There is a quotation attributed to Ralph Waldo Emerson, that:
“Fear always springs from ignorance.”
I ran across it in an article by Victor M. Parachin titled Taking the fear out of failure which appeared in the August 2000 issue of Toastmaster magazine. It came from an oration delivered before the Phi Beta Kappa Society at Cambridge, August 31, 1837. The whole paragraph containing it says:
“In self-trust, all the virtues are comprehended. Free should the scholar be, — free and brave. Free even to the definition of freedom, ‘without any hindrance that does not arise out of his own constitution.’ Brave; for fear is a thing, which a scholar by his very function puts behind him. Fear always springs from ignorance. It is a shame to him if his tranquillity, amid dangerous times, arise from the presumption, that, like children and women, his is a protected class; or if he seek a temporary peace by the diversion of his thoughts from politics or vexed questions, hiding his head like an ostrich in the flowering bushes, peeping into microscopes, and turning rhymes, as a boy whistles to keep his courage up. So is the danger a danger still; so is the fear worse.”
There is a similar quotation from Herman Melville that:
“Ignorance is the parent of fear.”
As you might suspect, it came from his 1851 novel, Moby Dick (in Chapter 3).
But both of these quotations only apply to our irrational fears, and there also are rational ones.
As shown above, there is a better quote from consultant Dan North regarding both types. He has discussed them in an article titled Better Best Practices that first appeared at InfoQ in March 2008. He explained:
“Now fear comes in two flavours, namely rational and irrational. Rational fear is healthy and useful. Lions are bad. Fire is hot. Trucks hurt. This is fear based on good information, either wired in via evolution or learned through cultural or individual development. Irrational fear is the source of prejudices, phobias and knee-jerk reactions. The earth is flat and you’ll die if you go over the edge. Hanging up dead rats by their tails wards off the plague. Putting coconut shells on your ears makes the freight aeroplane appear [cargo cult].

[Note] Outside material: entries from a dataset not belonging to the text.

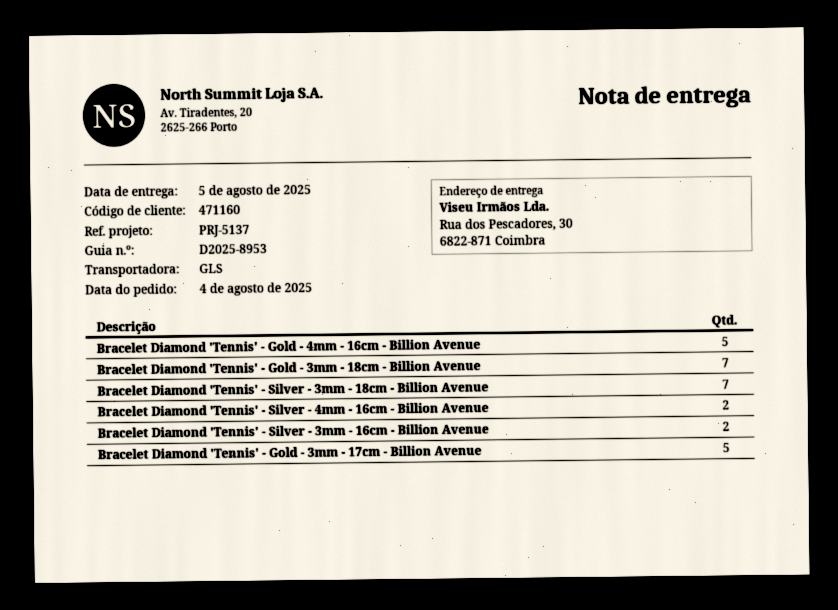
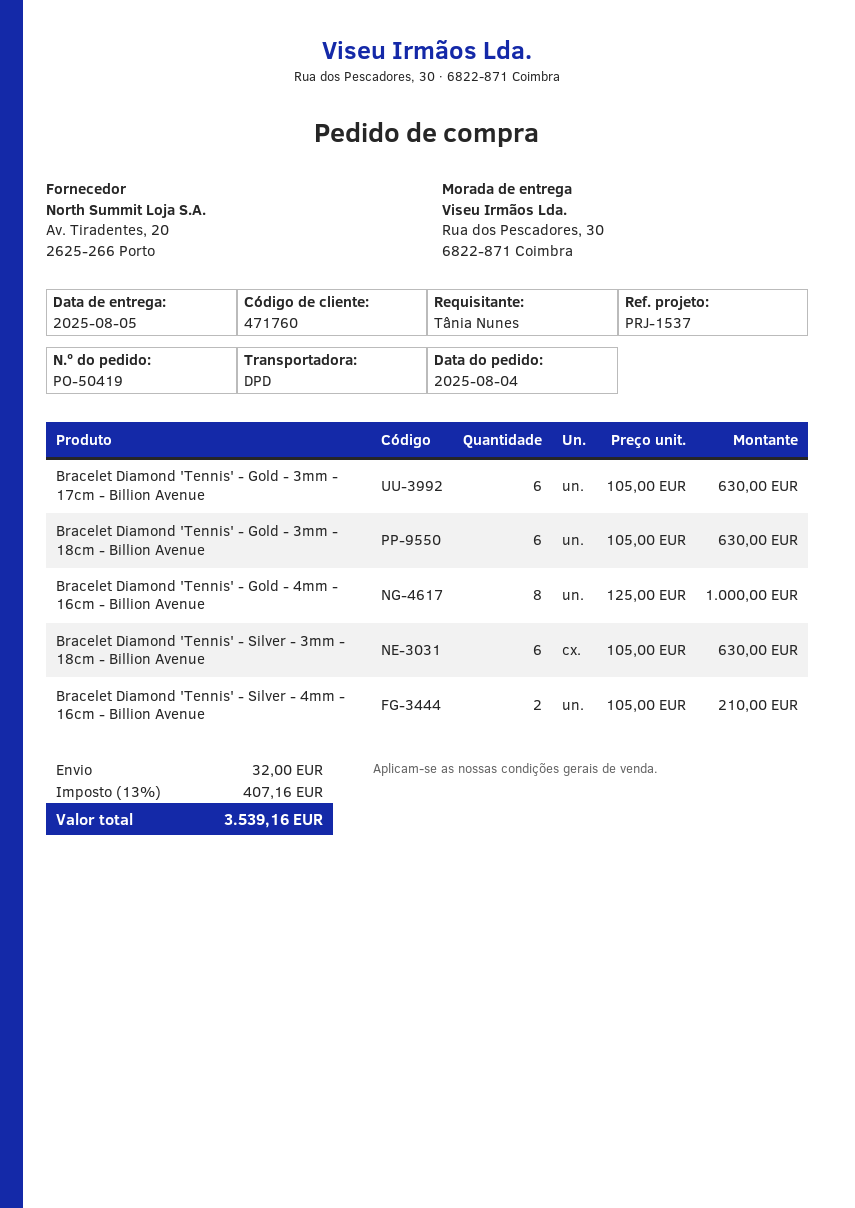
customer number: 471160 -> 471760
reference: PRJ-5137 -> PRJ-1537
shipping method: GLS -> DPD
Bracelet Diamond 'Tennis' - Gold - 4mm - 16cm - Billion Avenue: 5 -> 8
Bracelet Diamond 'Tennis' - Gold - 3mm - 18cm - Billion Avenue: 7 -> 6
Bracelet Diamond 'Tennis' - Silver - 3mm - 18cm - Billion Avenue: 7 -> 6
Bracelet Diamond 'Tennis' - Silver - 3mm - 16cm - Billion Avenue: 2 -> none
Bracelet Diamond 'Tennis' - Gold - 3mm - 17cm - Billion Avenue: 5 -> 6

…. Rational fear is good: it stops us getting killed. We should embrace it and cherish it as a guardian of our well-being. Irrational fear is just a drag, but fortunately we have a strategy for dealing with it:
Because irrational fear comes from ignorance, we can learn our way out of it!”
The 1871 engraving of Emerson came from the Library of Congress, and an 1870 portrait of Melville came from Wikimedia Commons.
Thank you Richard for this posting. It is so true, always has been and will probably continue. Yet if we can continue to share with others, a little at a time then maybe more folks can strive for more.